Without the pictures, print each of the records below exactly as it appears.
◆ ◆ ◆ ◆ ◆
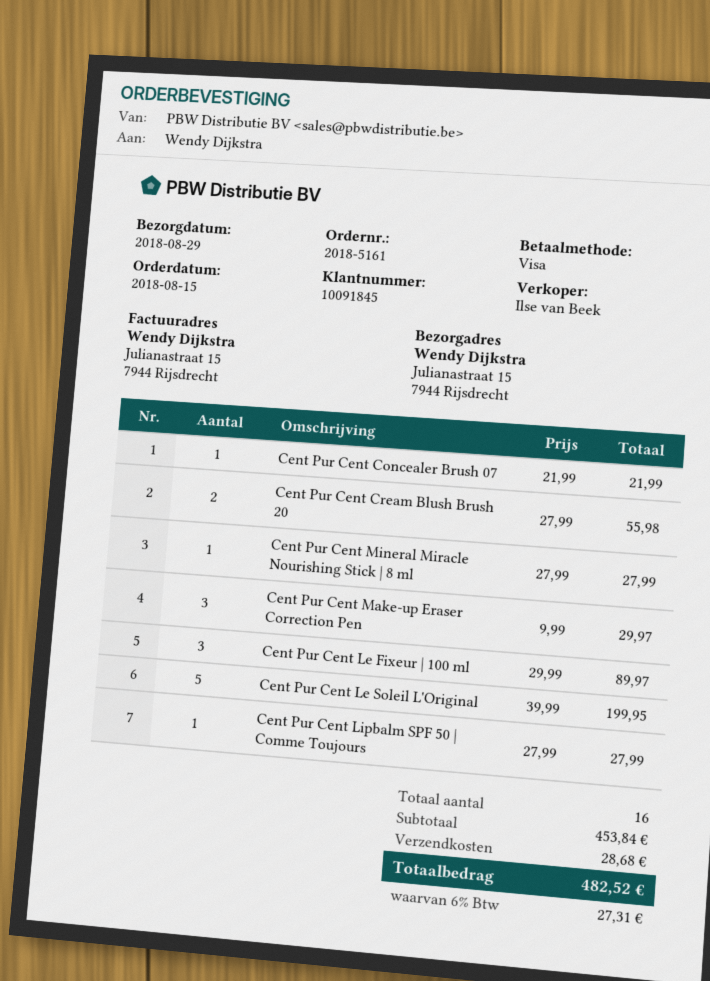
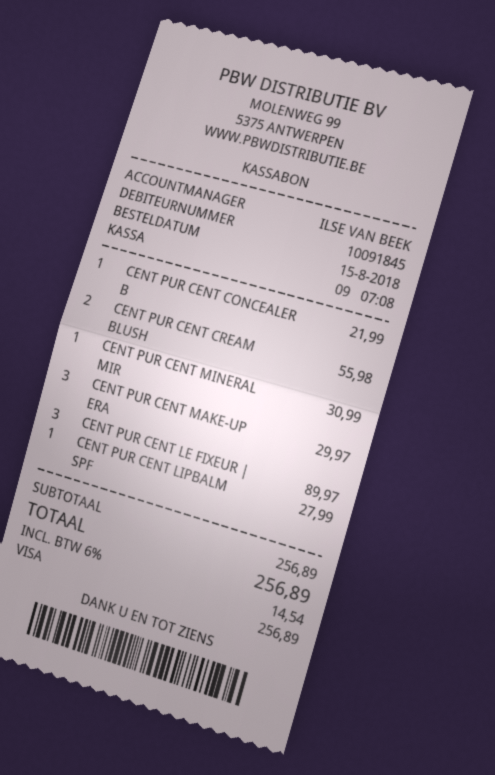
Cent Pur Cent Mineral Miracle Nourishing Stick | 8 ml: 1 for 27.99 -> 1 for 30.99
Cent Pur Cent Le Soleil L'Original: 5 for 199.95 -> none
subtotal: 453.84 -> 256.89
shipping: 28.68 -> none
tax: 6% = 27.31 -> 6% = 14.54
total: 482.52 -> 256.89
◆ ◆ ◆ ◆ ◆
Answer for the task>
Cent Pur Cent Mineral Miracle Nourishing Stick | 8 ml: 1 for 27.99 -> 1 for 30.99
Cent Pur Cent Le Soleil L'Original: 5 for 199.95 -> none
subtotal: 453.84 -> 256.89
shipping: 28.68 -> none
tax: 6% = 27.31 -> 6% = 14.54
total: 482.52 -> 256.89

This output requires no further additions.